● **Task prompt**:
In the data that follows, find each line containing "ascending" and copy it.

● **Before and after images**:
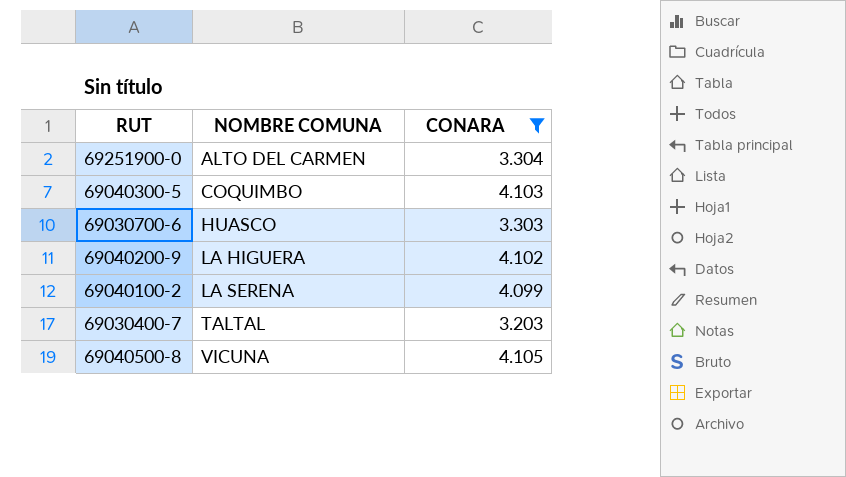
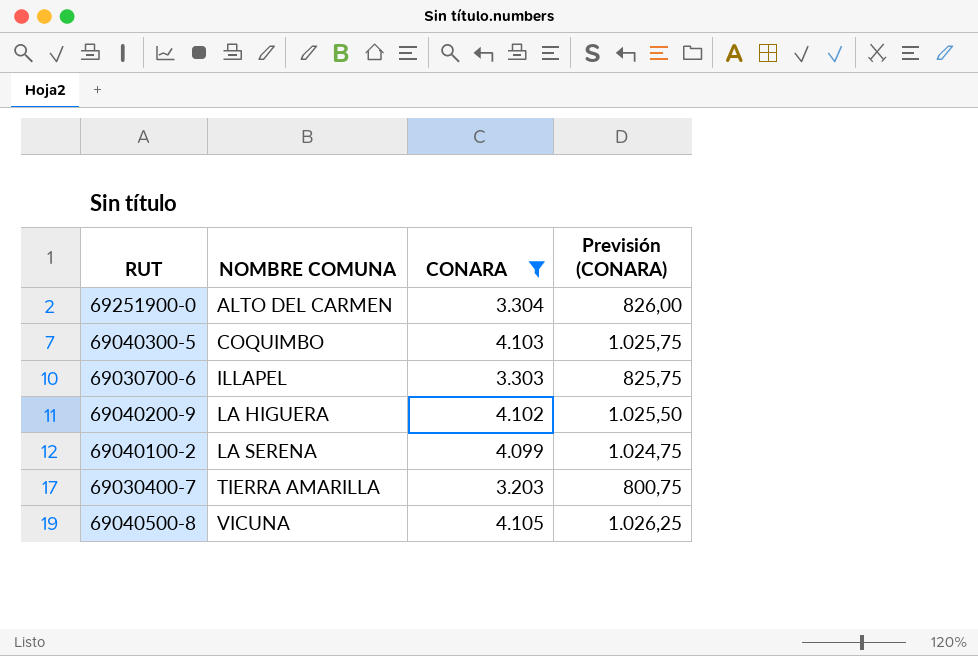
column Previsión (CONARA) | formula: none -> [CONARA] * 0,25
69030700-6 | NOMBRE COMUNA: HUASCO -> ILLAPEL
69030400-7 | NOMBRE COMUNA: TALTAL -> TIERRA AMARILLA

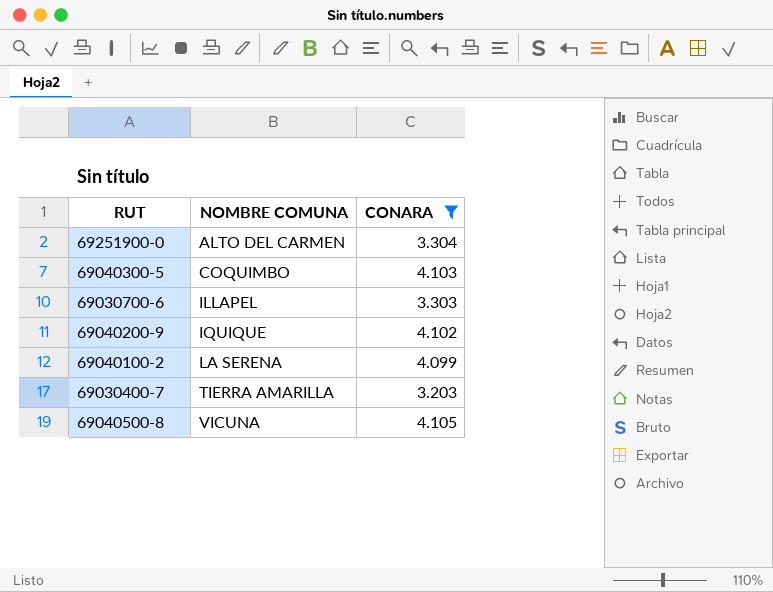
column Previsión (CONARA) | formula: [CONARA] * 0,25 -> none
69040200-9 | NOMBRE COMUNA: LA HIGUERA -> IQUIQUE

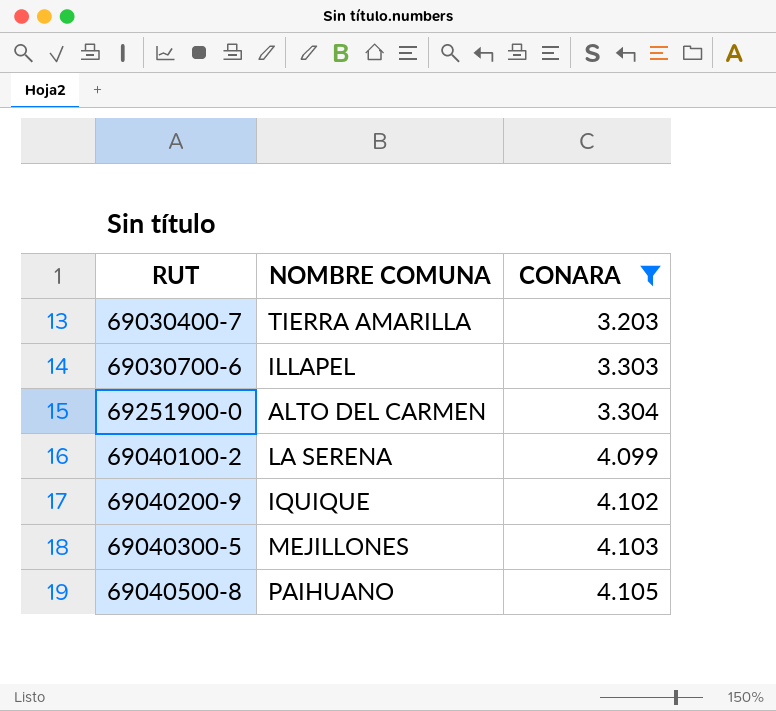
row order: NOMBRE COMUNA ascending -> CONARA ascending
69040300-5 | NOMBRE COMUNA: COQUIMBO -> MEJILLONES
69040500-8 | NOMBRE COMUNA: VICUNA -> PAIHUANO

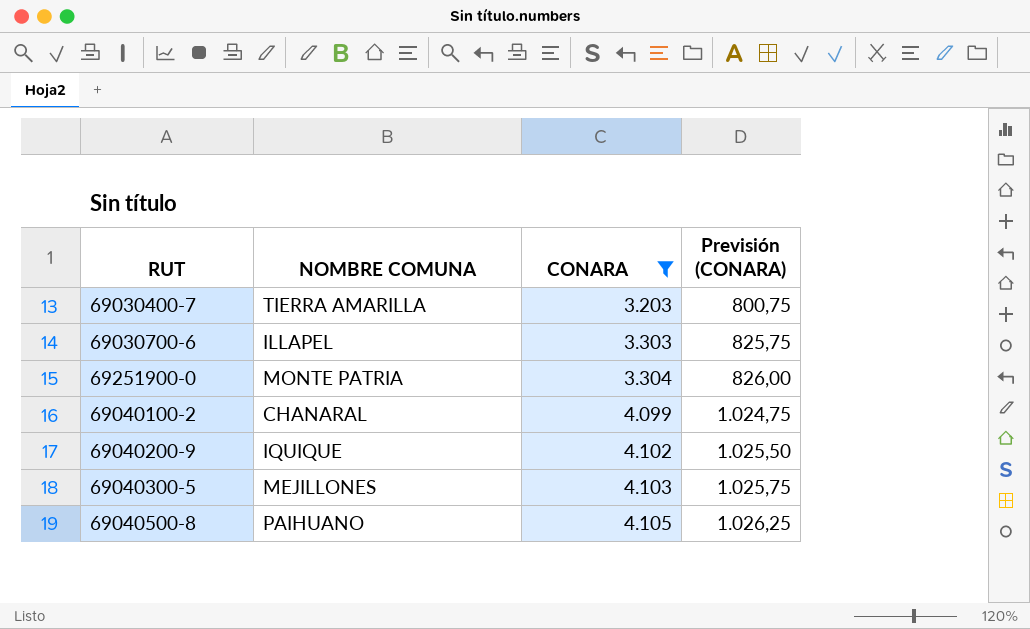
column Previsión (CONARA) | formula: none -> [CONARA] * 0,25
69251900-0 | NOMBRE COMUNA: ALTO DEL CARMEN -> MONTE PATRIA
69040100-2 | NOMBRE COMUNA: LA SERENA -> CHANARAL

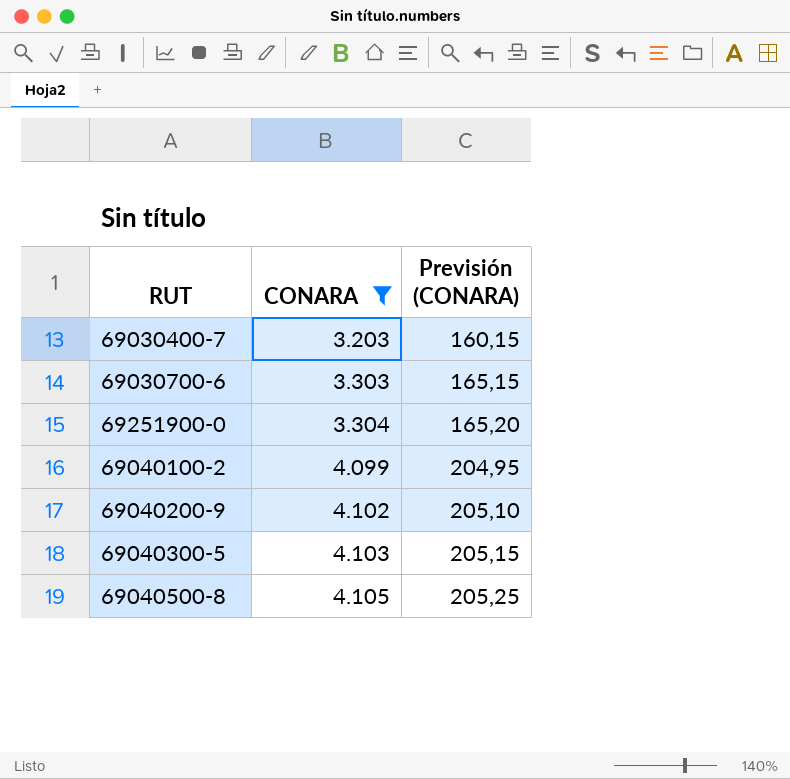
column NOMBRE COMUNA | position: 2 -> none
column Previsión (CONARA) | formula: [CONARA] * 0,25 -> [CONARA] * 0,05

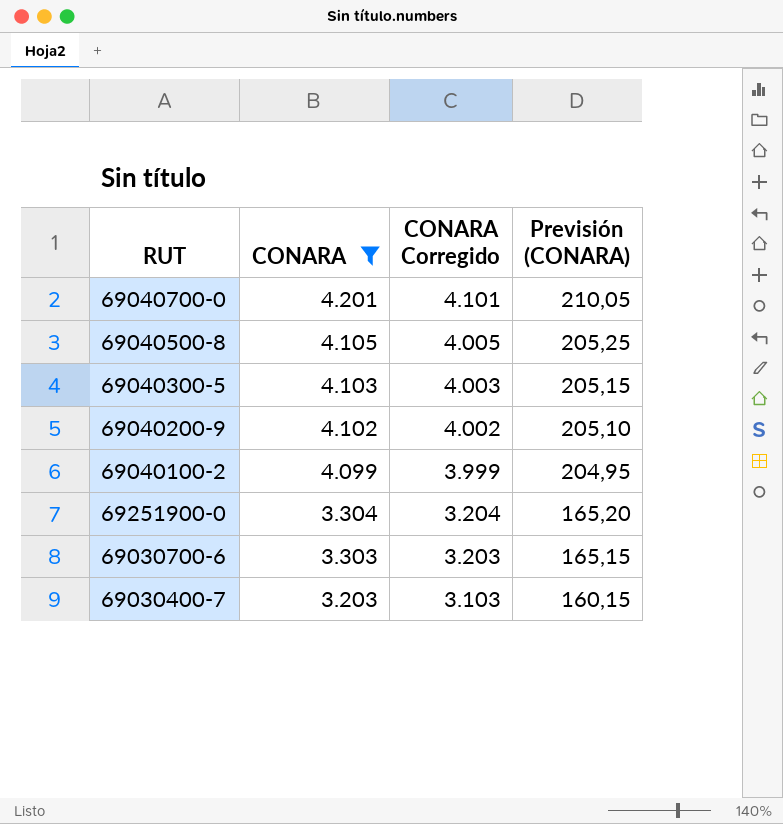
row order: CONARA ascending -> CONARA descending
column CONARA Corregido | formula: none -> [CONARA] - 100
row 69040700-0: none -> 4.201 | 4.101 | 210,05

● **Solution for this exercise**:
row order: NOMBRE COMUNA ascending -> CONARA ascending
row order: CONARA ascending -> CONARA descending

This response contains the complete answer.